[Problem requirements] Only the lines that include "Heike" should be copied from the data below.

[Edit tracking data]
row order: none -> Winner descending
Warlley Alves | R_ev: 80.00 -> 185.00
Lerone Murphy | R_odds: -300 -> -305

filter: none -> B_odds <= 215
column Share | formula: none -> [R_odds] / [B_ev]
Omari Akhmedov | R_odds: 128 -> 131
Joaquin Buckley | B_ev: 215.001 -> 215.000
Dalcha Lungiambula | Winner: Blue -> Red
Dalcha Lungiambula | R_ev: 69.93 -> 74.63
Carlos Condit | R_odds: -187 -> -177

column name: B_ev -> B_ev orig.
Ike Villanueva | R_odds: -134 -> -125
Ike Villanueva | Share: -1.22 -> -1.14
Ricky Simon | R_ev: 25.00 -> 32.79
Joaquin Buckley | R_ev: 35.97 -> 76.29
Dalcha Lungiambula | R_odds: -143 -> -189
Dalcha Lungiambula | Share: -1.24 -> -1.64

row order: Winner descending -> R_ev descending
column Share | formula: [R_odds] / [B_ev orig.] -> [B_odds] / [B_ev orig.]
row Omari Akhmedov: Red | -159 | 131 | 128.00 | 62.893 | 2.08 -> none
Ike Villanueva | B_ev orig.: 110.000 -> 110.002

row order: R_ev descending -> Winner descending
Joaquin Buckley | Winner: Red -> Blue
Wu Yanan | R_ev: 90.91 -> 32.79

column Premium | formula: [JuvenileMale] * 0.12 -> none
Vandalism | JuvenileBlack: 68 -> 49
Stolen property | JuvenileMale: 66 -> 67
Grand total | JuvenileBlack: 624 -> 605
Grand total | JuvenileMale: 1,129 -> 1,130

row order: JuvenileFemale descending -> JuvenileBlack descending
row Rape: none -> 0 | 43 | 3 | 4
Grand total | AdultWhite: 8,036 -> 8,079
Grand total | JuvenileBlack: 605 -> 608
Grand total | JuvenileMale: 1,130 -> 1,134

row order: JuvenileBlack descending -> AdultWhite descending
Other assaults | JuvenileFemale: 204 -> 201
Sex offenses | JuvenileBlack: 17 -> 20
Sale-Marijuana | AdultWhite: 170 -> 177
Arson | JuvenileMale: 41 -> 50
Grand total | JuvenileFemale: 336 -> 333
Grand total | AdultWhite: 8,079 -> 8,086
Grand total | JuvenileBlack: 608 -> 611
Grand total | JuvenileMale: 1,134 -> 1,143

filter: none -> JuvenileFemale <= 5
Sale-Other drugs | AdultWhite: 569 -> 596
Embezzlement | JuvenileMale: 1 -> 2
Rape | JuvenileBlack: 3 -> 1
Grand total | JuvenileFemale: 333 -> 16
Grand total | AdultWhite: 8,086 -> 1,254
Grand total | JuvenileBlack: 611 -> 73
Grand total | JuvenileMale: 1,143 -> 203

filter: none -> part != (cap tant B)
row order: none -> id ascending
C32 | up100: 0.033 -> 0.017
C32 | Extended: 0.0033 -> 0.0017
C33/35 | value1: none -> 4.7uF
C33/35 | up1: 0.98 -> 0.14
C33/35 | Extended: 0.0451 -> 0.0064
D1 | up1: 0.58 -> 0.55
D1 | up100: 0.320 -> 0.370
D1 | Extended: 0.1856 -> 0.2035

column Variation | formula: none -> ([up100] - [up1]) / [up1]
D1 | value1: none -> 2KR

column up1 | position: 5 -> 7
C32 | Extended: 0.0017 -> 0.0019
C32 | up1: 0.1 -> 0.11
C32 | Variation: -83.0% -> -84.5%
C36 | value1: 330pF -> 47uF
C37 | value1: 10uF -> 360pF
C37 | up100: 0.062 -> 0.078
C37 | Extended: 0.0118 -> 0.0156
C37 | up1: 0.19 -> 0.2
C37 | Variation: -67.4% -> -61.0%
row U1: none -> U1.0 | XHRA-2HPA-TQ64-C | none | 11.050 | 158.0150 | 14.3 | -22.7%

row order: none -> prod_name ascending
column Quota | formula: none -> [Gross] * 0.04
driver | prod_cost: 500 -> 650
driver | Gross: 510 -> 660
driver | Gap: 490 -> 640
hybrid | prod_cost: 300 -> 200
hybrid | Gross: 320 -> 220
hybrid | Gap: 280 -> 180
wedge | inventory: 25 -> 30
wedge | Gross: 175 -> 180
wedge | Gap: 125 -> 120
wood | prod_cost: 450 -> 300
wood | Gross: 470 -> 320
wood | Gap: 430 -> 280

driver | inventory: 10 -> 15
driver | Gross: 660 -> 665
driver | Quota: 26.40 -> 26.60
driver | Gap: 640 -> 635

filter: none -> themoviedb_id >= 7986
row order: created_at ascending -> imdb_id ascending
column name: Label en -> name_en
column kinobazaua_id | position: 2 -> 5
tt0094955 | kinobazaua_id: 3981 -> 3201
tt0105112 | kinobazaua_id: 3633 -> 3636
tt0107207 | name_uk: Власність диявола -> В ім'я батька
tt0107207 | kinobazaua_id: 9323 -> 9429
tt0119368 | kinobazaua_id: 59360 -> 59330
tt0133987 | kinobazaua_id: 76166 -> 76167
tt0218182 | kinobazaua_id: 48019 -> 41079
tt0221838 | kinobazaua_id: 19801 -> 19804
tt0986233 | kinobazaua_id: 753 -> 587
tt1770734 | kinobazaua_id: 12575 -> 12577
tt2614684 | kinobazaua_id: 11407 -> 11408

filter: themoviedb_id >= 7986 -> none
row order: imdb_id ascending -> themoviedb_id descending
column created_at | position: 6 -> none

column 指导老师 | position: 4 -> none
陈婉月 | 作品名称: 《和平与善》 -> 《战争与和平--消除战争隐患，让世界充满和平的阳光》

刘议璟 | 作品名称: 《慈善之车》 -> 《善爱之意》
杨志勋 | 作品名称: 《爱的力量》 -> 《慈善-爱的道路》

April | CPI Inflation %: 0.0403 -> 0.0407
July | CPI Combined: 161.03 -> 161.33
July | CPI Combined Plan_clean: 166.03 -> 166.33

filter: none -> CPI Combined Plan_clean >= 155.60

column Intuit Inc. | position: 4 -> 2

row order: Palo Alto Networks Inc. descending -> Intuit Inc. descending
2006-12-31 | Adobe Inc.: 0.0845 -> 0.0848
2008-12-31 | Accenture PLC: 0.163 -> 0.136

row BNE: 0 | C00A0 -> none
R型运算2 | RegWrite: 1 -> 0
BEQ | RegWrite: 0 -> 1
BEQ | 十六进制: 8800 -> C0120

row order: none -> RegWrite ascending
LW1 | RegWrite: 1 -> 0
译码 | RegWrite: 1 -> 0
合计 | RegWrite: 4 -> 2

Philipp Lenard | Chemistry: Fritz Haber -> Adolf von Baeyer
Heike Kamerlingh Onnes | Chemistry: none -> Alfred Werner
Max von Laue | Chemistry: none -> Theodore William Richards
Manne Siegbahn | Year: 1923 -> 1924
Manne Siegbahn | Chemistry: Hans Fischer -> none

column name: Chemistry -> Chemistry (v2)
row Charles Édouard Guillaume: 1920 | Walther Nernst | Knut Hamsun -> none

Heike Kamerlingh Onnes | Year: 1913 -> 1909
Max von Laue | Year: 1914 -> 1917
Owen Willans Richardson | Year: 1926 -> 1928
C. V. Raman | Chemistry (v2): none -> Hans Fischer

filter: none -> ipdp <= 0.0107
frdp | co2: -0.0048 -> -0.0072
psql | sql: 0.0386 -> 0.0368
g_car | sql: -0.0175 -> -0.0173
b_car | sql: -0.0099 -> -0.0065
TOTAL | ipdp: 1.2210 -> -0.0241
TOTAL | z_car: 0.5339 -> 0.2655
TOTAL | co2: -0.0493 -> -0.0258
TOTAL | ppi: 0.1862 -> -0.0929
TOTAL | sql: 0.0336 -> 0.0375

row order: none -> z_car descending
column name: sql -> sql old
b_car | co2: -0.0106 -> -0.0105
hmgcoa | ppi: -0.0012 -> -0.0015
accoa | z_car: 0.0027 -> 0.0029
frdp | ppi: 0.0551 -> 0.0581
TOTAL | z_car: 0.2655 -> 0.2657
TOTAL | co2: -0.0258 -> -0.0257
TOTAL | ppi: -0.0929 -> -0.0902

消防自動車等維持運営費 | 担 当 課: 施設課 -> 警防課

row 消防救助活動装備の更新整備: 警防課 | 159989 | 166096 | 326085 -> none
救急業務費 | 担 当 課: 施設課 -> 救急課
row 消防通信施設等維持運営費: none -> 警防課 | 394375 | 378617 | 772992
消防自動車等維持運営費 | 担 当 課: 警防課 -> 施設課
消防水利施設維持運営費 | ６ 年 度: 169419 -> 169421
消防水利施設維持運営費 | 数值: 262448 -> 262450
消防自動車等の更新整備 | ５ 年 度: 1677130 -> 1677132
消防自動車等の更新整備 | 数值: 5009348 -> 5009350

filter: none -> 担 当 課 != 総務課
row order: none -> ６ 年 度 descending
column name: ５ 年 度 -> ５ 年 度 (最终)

[Written solution]
Heike Kamerlingh Onnes | Chemistry: none -> Alfred Werner
Heike Kamerlingh Onnes | Year: 1913 -> 1909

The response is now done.